A inizio ripresa il colpo di scena: diluvio su Marassi e campo allagato. Il direttore di gara dopo aver sospeso per qualche minuto la partita, ha fatto riprendere il gioco tra le proteste della panchina napoletana, con un Ancelotti visibilmente contrariato. Il tecnico di Reggiolo preoccupato per le condizioni del campo, ha chiesto invano di non far riprendere la partita. Da quel momento in poi è salito in cattedra Fabian Ruiz, autentico gladiatore del centrocampo, che con la sua forza fisica ha annientato gli avversari. Lancio verso Mertens, tacco e sinistro vincente di Ruiz. Uno a uno e palla al centro. Il Napoli con altri 30 minuti da giocare, ha spinto sull'acceleratore sfruttando le discese di Mario Rui e i tiri dalla distanza di Mertens e Hamsik. Nel finale Ancelotti ha chiesto ai suoi di provare ad alzare la palla per evitare strani scherzi dal campo zuppo d'acqua. Il Genoa ha accettato la sfida e da quel momento in poi il match si è trasformato in corrida. 

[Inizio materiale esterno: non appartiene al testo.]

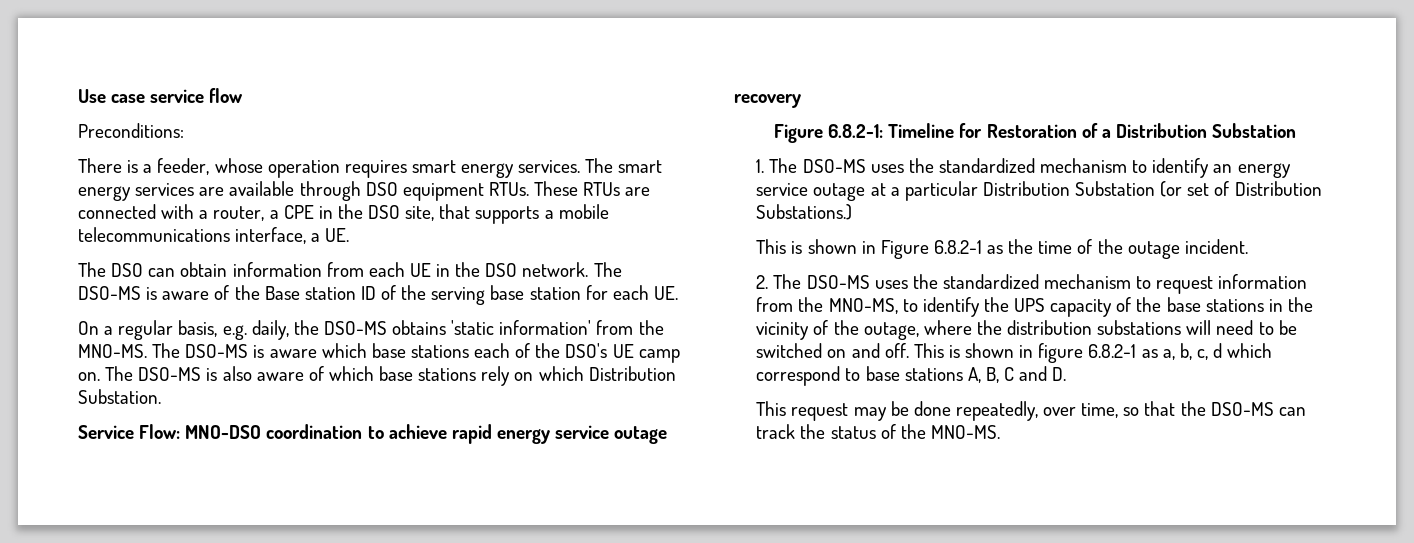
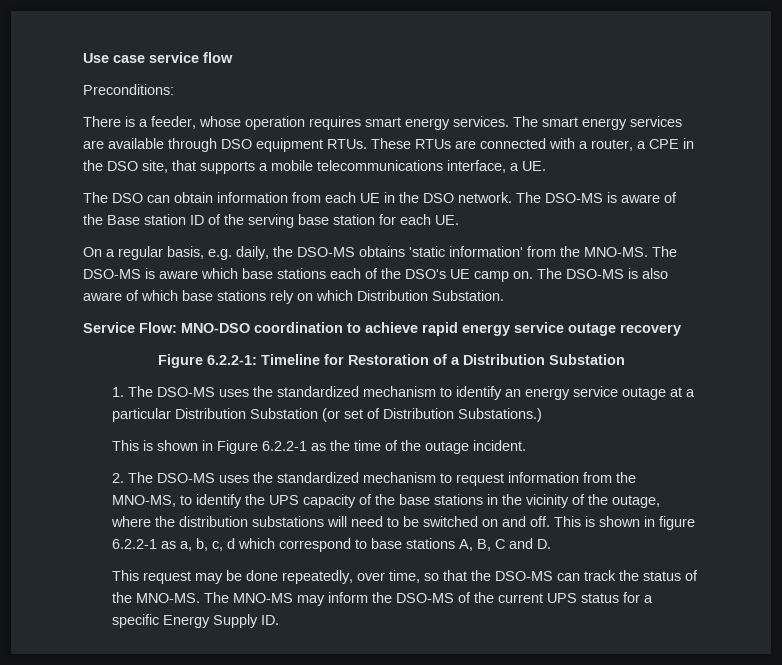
- Figure 6.8.2-1: Timeline for Restoration of a Distribution Substation
+ Figure 6.2.2-1: Timeline for Restoration of a Distribution Substation
- This is shown in Figure 6.8.2-1 as the time of the outage incident.
+ This is shown in Figure 6.2.2-1 as the time of the outage incident.
- This is shown in figure 6.8.2-1 as a, b, c, d which correspond to base stations A, B, C and D.
+ This is shown in figure 6.2.2-1 as a, b, c, d which correspond to base stations A, B, C and D.
+ The MNO-MS may inform the DSO-MS of the current UPS status for a specific Energy Supply ID.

A dieci minuti dalla fine ci hanno provato prima Mertens, poi Hamsik, a sbloccare il risultato con dei fendenti dai 22 metri, ma le traiettorie sono state respinte dalla difesa. Ma al minuto 86 è arrivato l'episodio clou del match. Sugli sviluppi di un calcio di punizione, Mario Rui ha calciato in area, sulla palla si è avventato Albiol, anticipato però da Biraschi, che nella foga ha confezionato la più classica delle autoreti, con Radu immobile nella circostanza. Nel finale il Genoa ormai esausto, ha provato a superare l'argine Fabio Ruiz, ma il centrocampista ha chiuso ogni pertugio, murando ogni avversario e permettendo al Napoli di conquistare tre punti fondamentali. Ora Ancelotti potrà fare il tifo per il Milan, che domani ospiterà la Juventus.